Q Math Library
1. Introduction
The Q Math Library provides the q programming language and KDB+ database with
an interface to a number of useful mathematical functions from the FDLIBM,
Cephes, LAPACK and CONMAX libraries.
This is version 0.2.1 of the Q Math Library.
2. Licensing
The Q Math Library is free software, available under a BSD-style license.
It is provided in the hope that it will be useful, but WITHOUT ANY WARRANTY;
without even the implied warranties of MERCHANTABILITY and FITNESS FOR A
PARTICULAR PURPOSE. See the file LICENSE.txt for more details.
This library is intended to be linked, and the precompiled binaries are
linked, against several other libraries. The copyrights and licenses for
these libraries are also listed in the file LICENSE.txt.
3. Usage
Two files make up the library: qml.dll (in a platform-specific subdirectory)
and qml.q.
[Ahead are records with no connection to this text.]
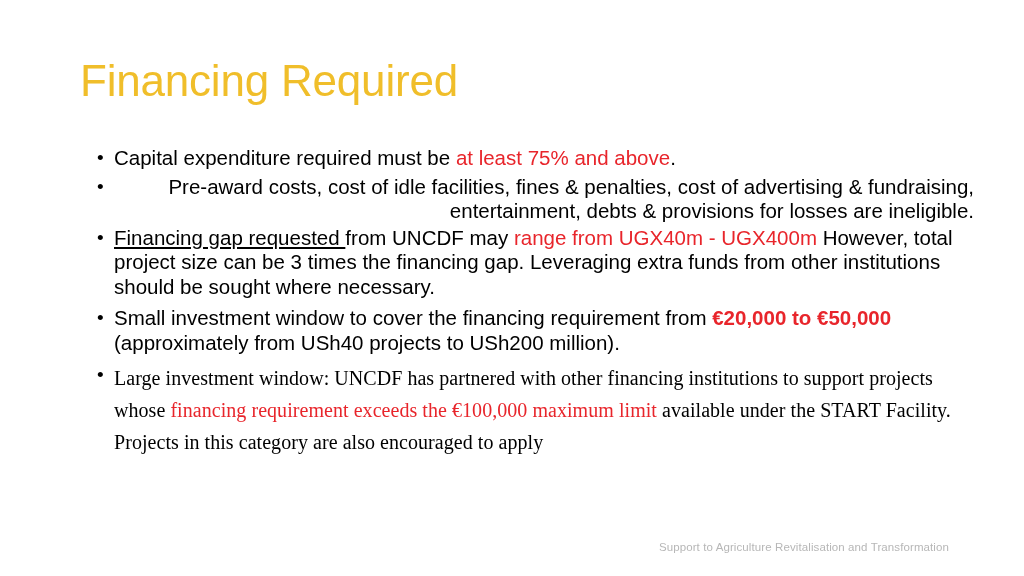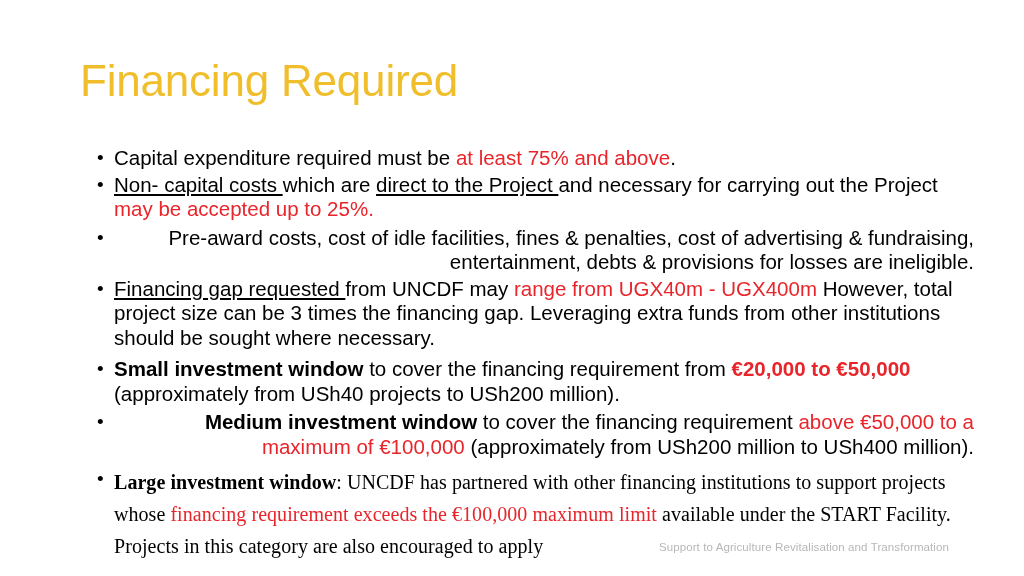--- a/index.html
+++ b/index.html
@@ -114,7 +114,6 @@
 
   <ul class="body-list">
       <li class="bullet-item"><span>Capital expenditure required must be </span><span class="red">at least 75% and above</span><span>.</span></li>
-      <li class="bullet-item"><span class="uline">Non- capital costs </span><span>which are </span><span class="uline">direct to the Project </span><span>and necessary for carrying out the Project </span><span class="red">may be accepted up to 25%.</span></li>
       <li class="bullet-item gap-top"><span>Pre-award costs, cost of idle facilities, fines &amp; penalties, cost of advertising &amp; fundraising, entertainment, debts &amp; provisions for losses are ineligible.</span></li>
       <li class="bullet-item"><span class="uline">Financing gap requested </span><span>from UNCDF may </span><span class="red">range from UGX40m - UGX400m</span><span> However, total project size can be 3 times the financing gap. Leveraging extra funds from other institutions should be sought where necessary.</span></li>
       <li class="bullet-item gap-top-lg"><span class="bold">Small investment window</span><span> to cover the financing requirement from </span><span class="red bold">€20,000 to €50,000</span><span> (approximately from USh40 projects to USh200 million).</span></li>

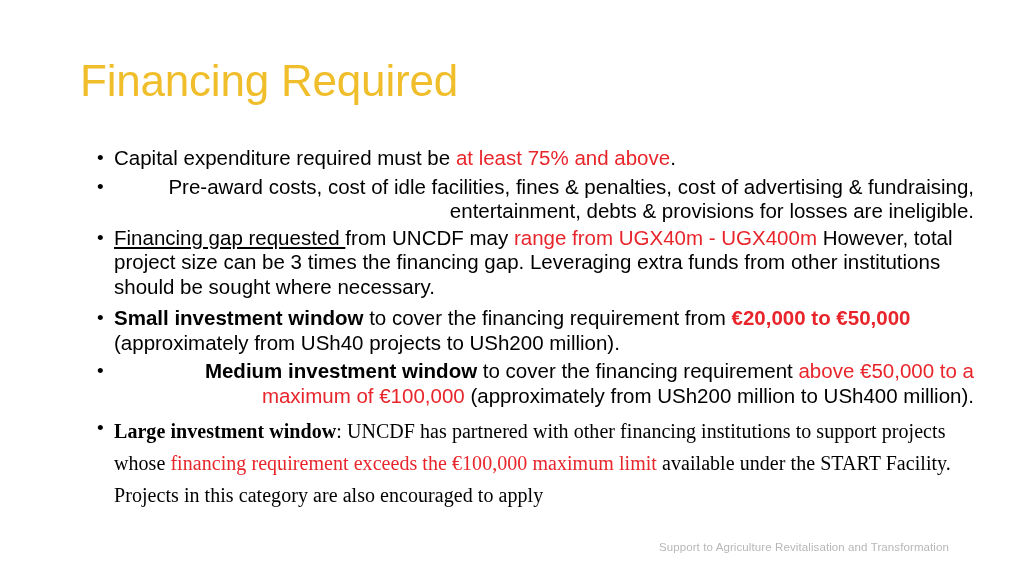--- a/index.html
+++ b/index.html
@@ -87,7 +87,7 @@
 
   
   .red  { color: #E8252B; }
-  .bold { font-weight: bold; }
+  .bold { font-weight: normal; }
   .uline { text-decoration: underline; text-underline-offset: 1.5px; }
   .red.bold { color: #E8252B; font-weight: bold; }
 

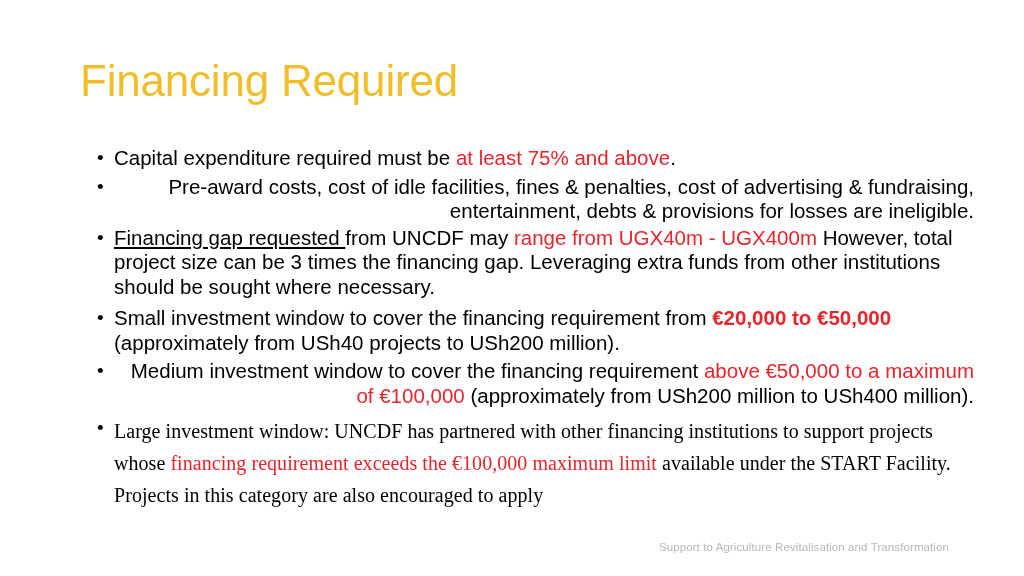--- a/index.html
+++ b/index.html
@@ -117,7 +117,6 @@
       <li class="bullet-item gap-top"><span>Pre-award costs, cost of idle facilities, fines &amp; penalties, cost of advertising &amp; fundraising, entertainment, debts &amp; provisions for losses are ineligible.</span></li>
       <li class="bullet-item"><span class="uline">Financing gap requested </span><span>from UNCDF may </span><span class="red">range from UGX40m - UGX400m</span><span> However, total project size can be 3 times the financing gap. Leveraging extra funds from other institutions should be sought where necessary.</span></li>
       <li class="bullet-item gap-top-lg"><span class="bold">Small investment window</span><span> to cover the financing requirement from </span><span class="red bold">€20,000 to €50,000</span><span> (approximately from USh40 projects to USh200 million).</span></li>
-      <li class="bullet-item gap-top"><span class="bold">Medium investment window</span><span> to cover the financing requirement </span><span class="red">above €50,000 to a maximum of €100,000</span><span> (approximately from USh200 million to USh400 million).</span></li>
       <li class="bullet-item serif gap-top-lg"><span class="bold">Large investment window</span><span>: UNCDF has partnered with other financing institutions to support projects whose </span><span class="red">financing requirement exceeds the €100,000 maximum limit</span><span> available under the START Facility. Projects in this category are also encouraged to apply</span></li>
     </ul>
Put them both somewhere where q can find them and load with
q)\l qml.q
All functions will be in the .qml namespace. The functions accept any
numerical arguments and convert them into floating-point. Matrixes are in
row-major order, as usual. Complex numbers are represented as pairs of the
real and imaginary parts. E.g.:
q).qml.ncdf .25 .5 .75 / normal distribution quartiles
-0.6744898 0 0.6744898
q).qml.mchol (1 2 1;2 5 4;1 4 6) / Cholesky factorization
1 2 1
0 1 2
0 0 1
q).qml.poly 2 -9 16 -15 / solve 2x^3-9x^2+16x-15=0
2.5
1 1.414214
1 -1.414214
q).qml.conmin[{x*y+1};{1-(x*x)+y*y};0 0] / minimize x(y+1) s.t. x^2+y^2<=1
-0.8660254 0.5
It's recommended to run the test suite, test.q, to make sure that everything
is working correctly.
To rebuild the library, use the Makefile, which is for GNU make. There are
configuration options near the top. On Windows, rebuilding requires Cygwin or
another GNU environment. On other platforms, GCC is required. Although only
tested on the platforms for which binaries are included, it should compile on
any platform with a few tweaks. If you rebuild the library, make sure to run
the test suite before using it.
4. Constants and functions
pi pi
e e
eps smallest representable step from 1.
sin[x] sine
cos[x] cosine
tan[x] tangent
asin[x] arcsine
acos[x] arccosine
atan[x] arctangent
atan2[x;y] atan[x%y]
sinh[x] hyperbolic sine
cosh[x] hyperbolic cosine
tanh[x] hyperbolic tangent
asinh[x] hyperbolic arcsine
acosh[x] hyperbolic arccosine
atanh[x] hyperbolic arctangent
exp[x] exponential
expm1[x] exp[x]-1
log[x] logarithm
log10[x] base-10 logarithm
logb[x] extract binary exponent
log1p[x] log[1+x]
pow[a;x] exponentiation
sqrt[x] square root
cbrt[x] cube root
hypot[x;y] sqrt[pow[x;2]+pow[y;2]]
floor[x] round downward
ceil[x] round upward
fabs[x] absolute value
fmod[x;y] remainder of x%y
erf[x] error function
erfc[x] complementary error function
lgamma[x] log of absolute value of gamma function
gamma[x] gamma function
beta[x;y] beta function
pgamma[a;x] lower incomplete gamma function (a>0)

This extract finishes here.